Frequently Asked Questions
- What is a space regulatory intelligence platform?
- A platform that ingests, structures, and analyzes regulatory filings across the FCC, FAA, NOAA, and ITU, providing a unified view of satellite licensing activity that no single government system offers.
- How do satellite operators track regulatory changes today?
- Most rely on manual agency monitoring, law firm advisory alerts at $500-1,500/hr, and trade press coverage. No purpose-built platform combines multi-agency filing tracking with structured data and AI analysis for space specifically.
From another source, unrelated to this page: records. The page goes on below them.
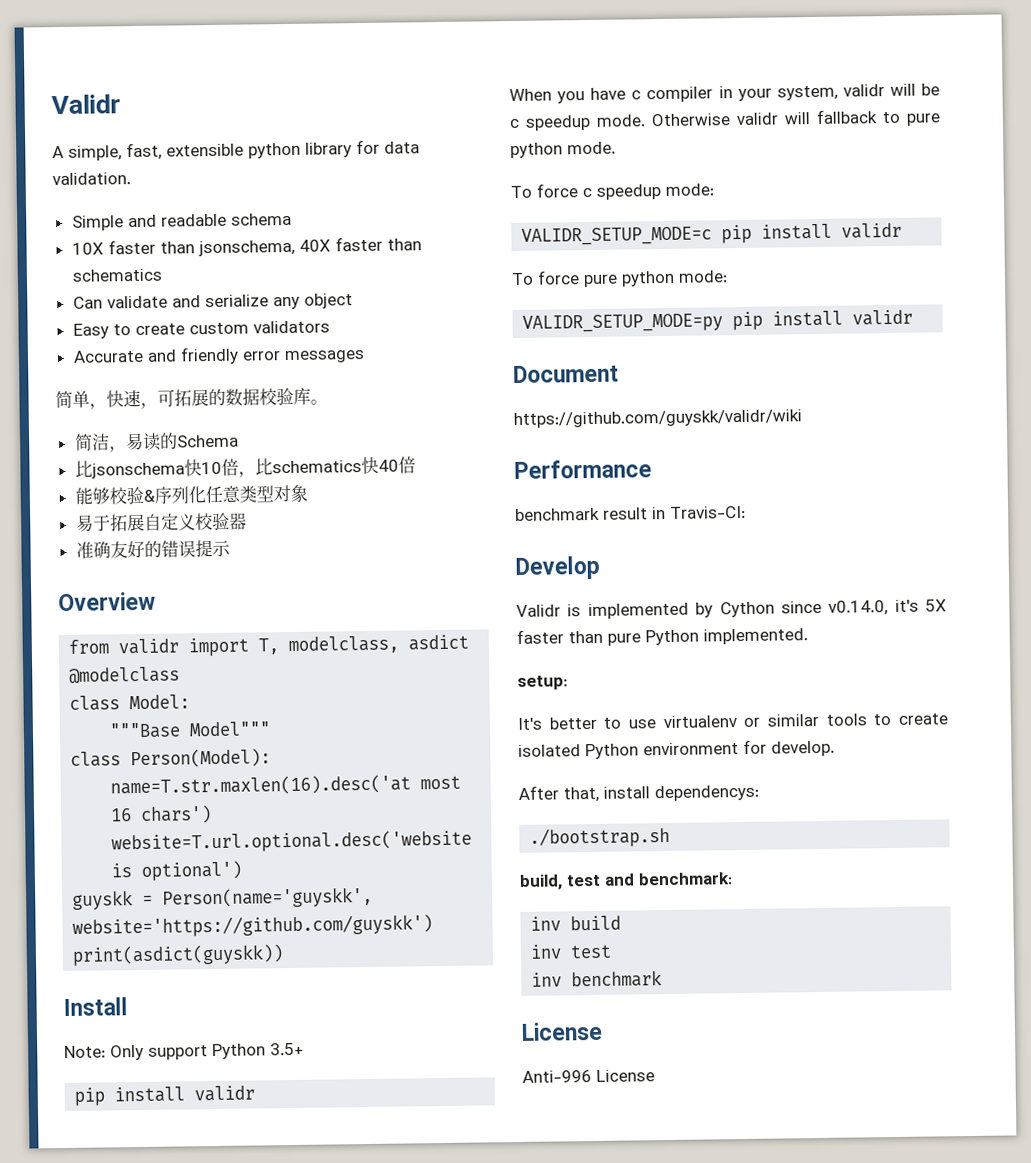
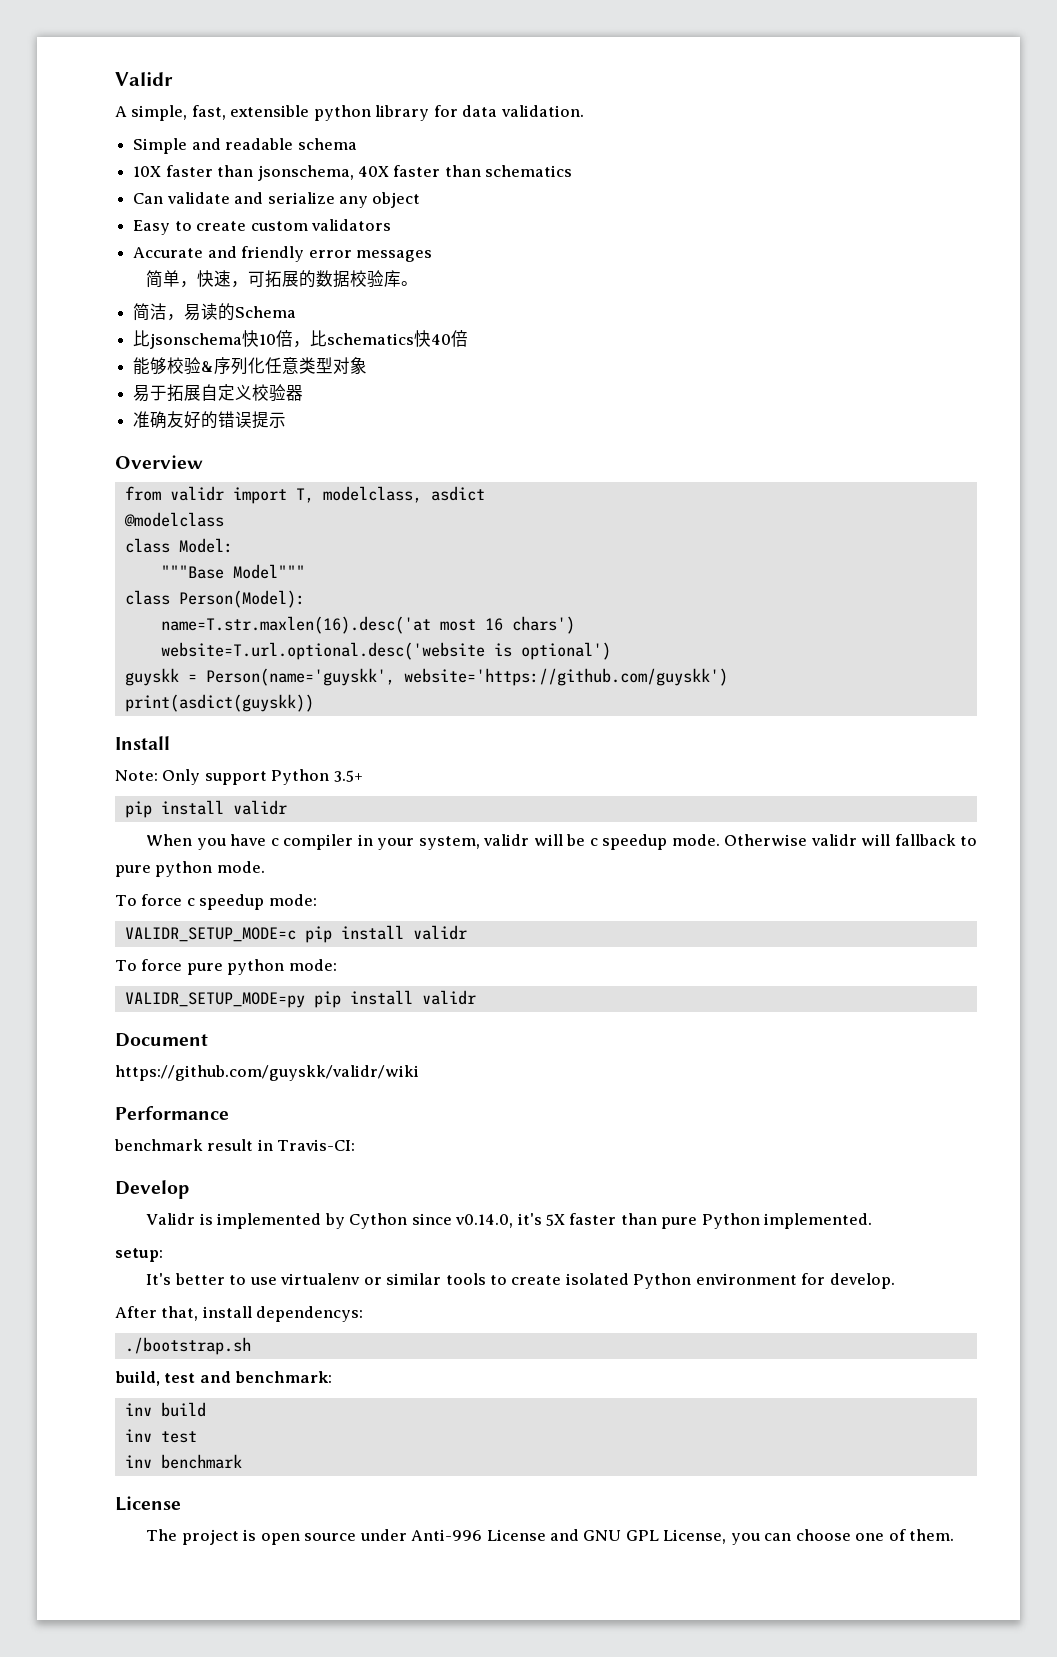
[522,1069,655,1083] Anti-996 License -> [146,1529,955,1545] The project is open source under Anti-996 License and GNU GPL License, you can choose one of them.

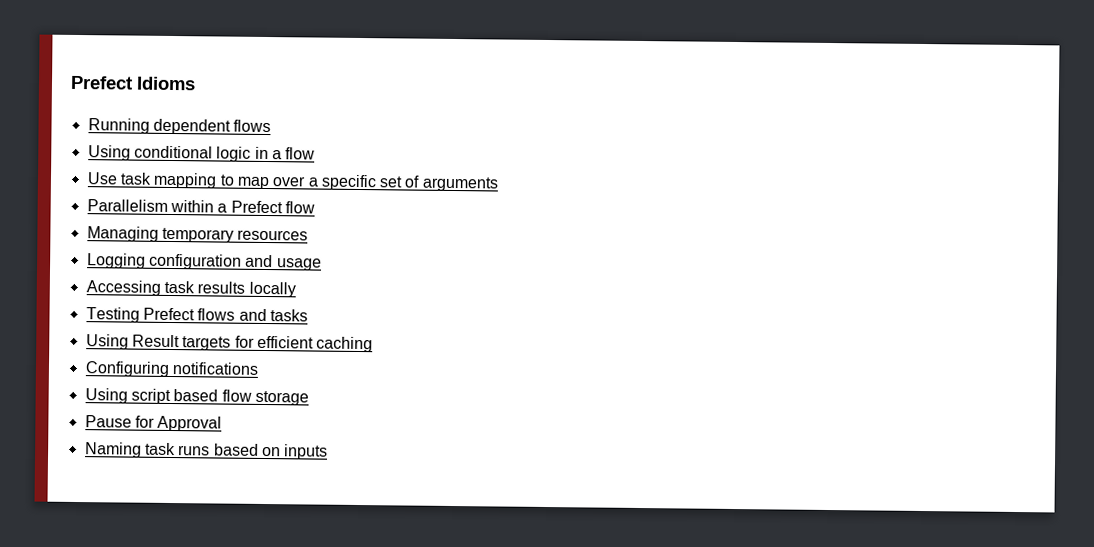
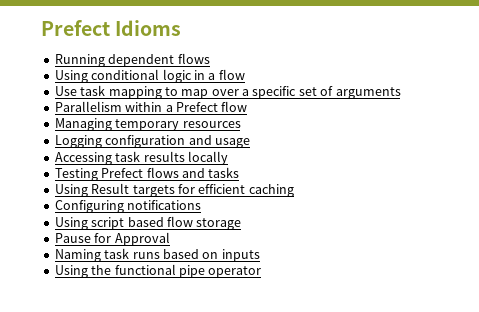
(329, 452) none -> [54,264,262,278] // Using the functional pipe operator

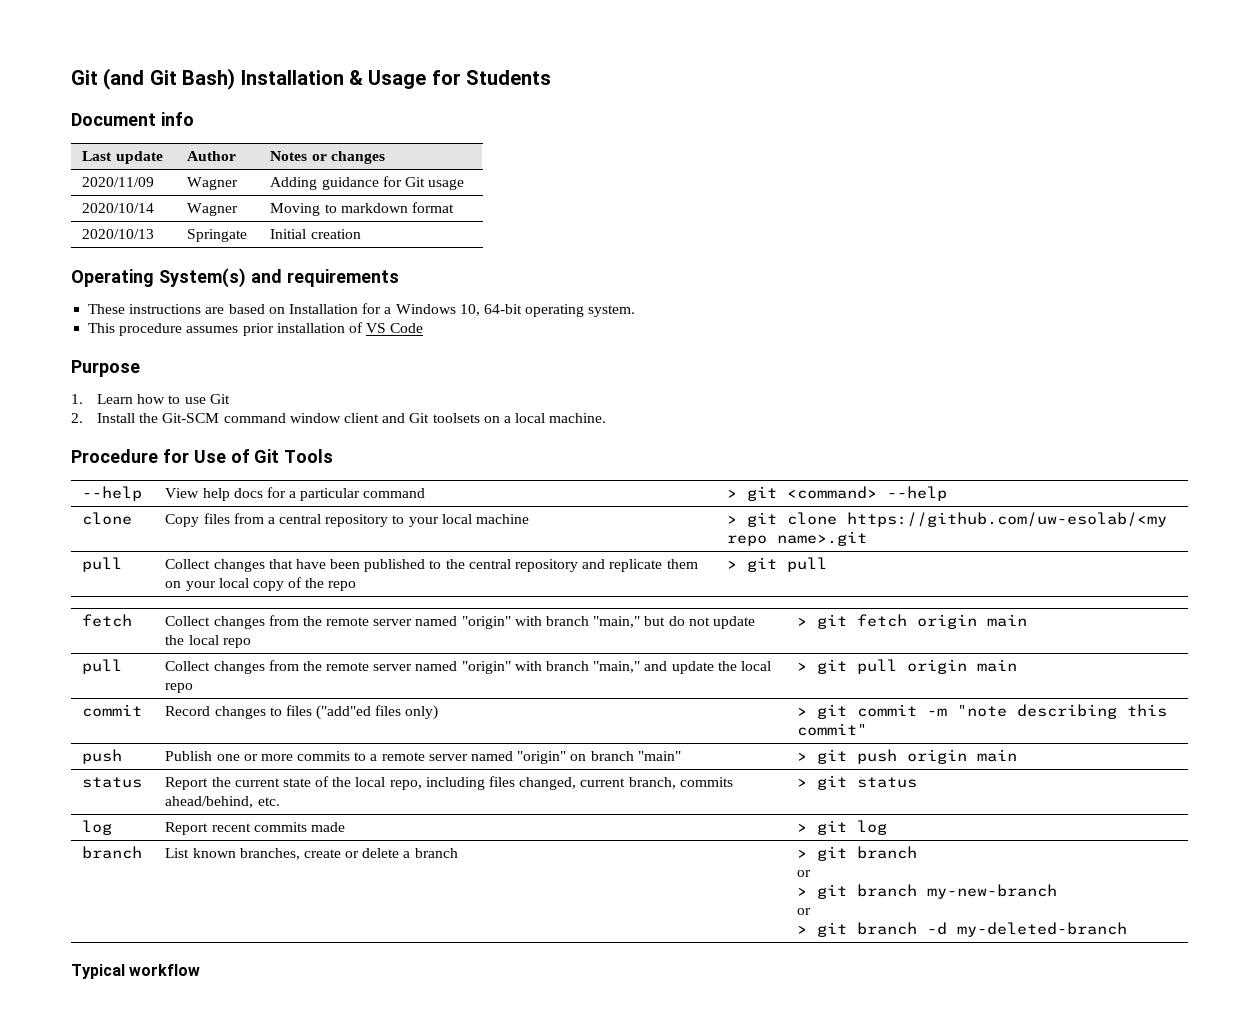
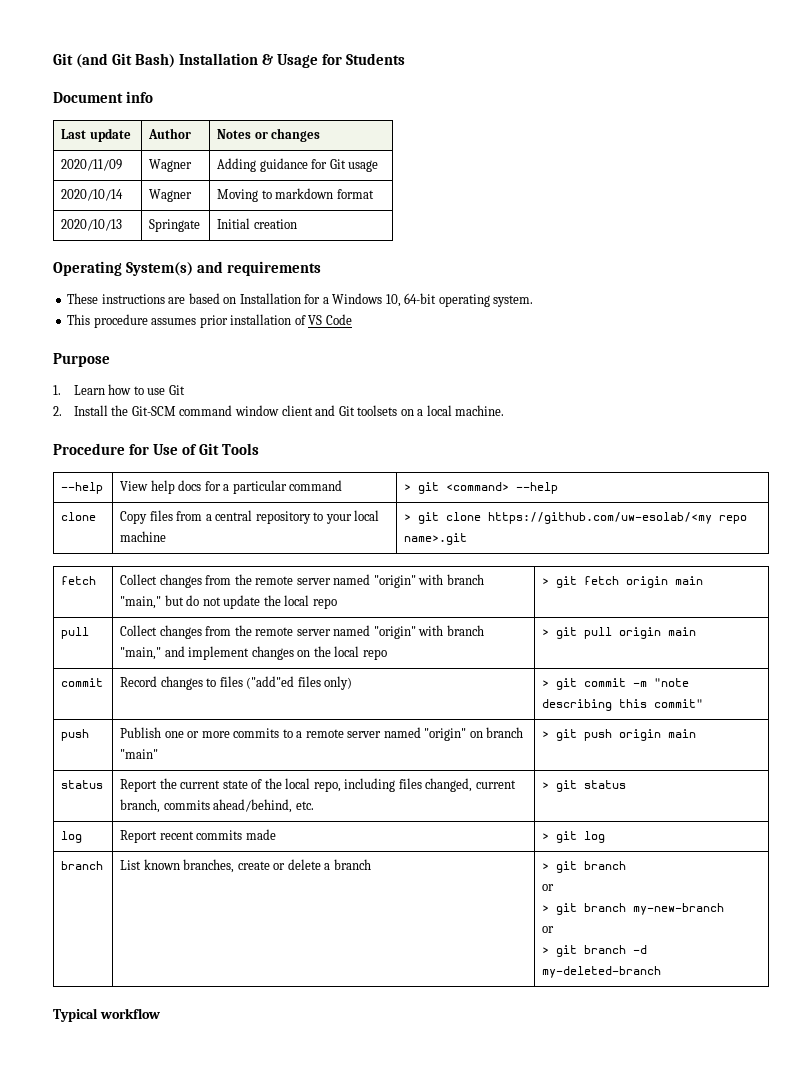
[82,557,123,572] [165,559,698,572] [165,577,357,591] [727,557,828,572] // pull | Collect changes that have been published to the central repository and replicate them on your local copy of the repo | > git pull -> (468, 539) none
[671,661,714,674] update -> [188,646,311,660] implement changes on

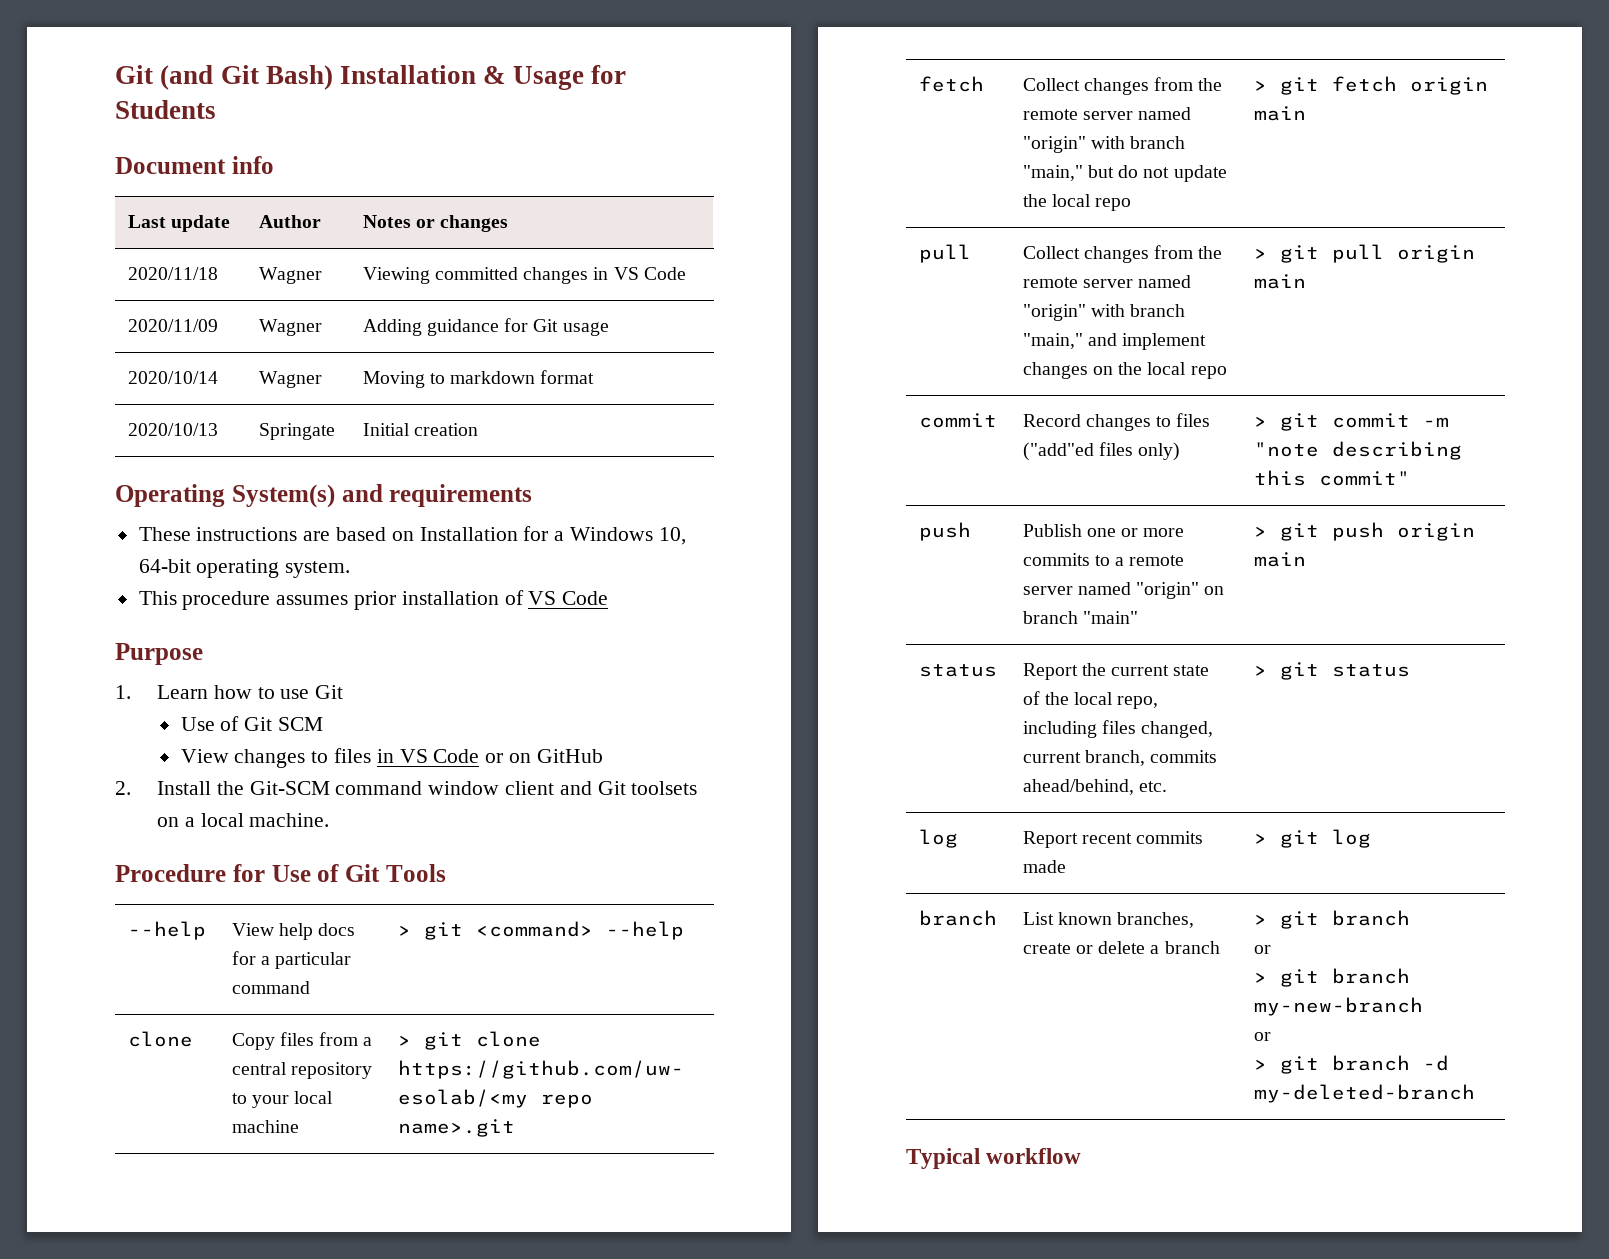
(321, 135) none -> [127,267,218,280] [258,267,322,284] [362,267,686,284] // 2020/11/18 | Wagner | Viewing committed changes in VS Code
(186, 390) none -> [180,716,323,731] [180,748,603,768] // Use of Git SCM // View changes to files in VS Code or on GitHub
- Why can't general regulatory tracking tools handle space compliance?
- General RegTech platforms like FiscalNote and Regology track legislation and rulemaking but don't ingest agency-level filing data from the FCC's IBFS, FAA's licensing database, or the ITU's Space Network List. Space regulatory intelligence requires domain-specific extraction from heterogeneous document formats across agencies with incompatible identifier schemes.
- Who uses space regulatory intelligence?
- Satellite operators for compliance and competitive monitoring, investors conducting due diligence on spectrum positions, regulatory counsel tracking client and competitor filings, and government affairs teams monitoring rulemaking that affects operations.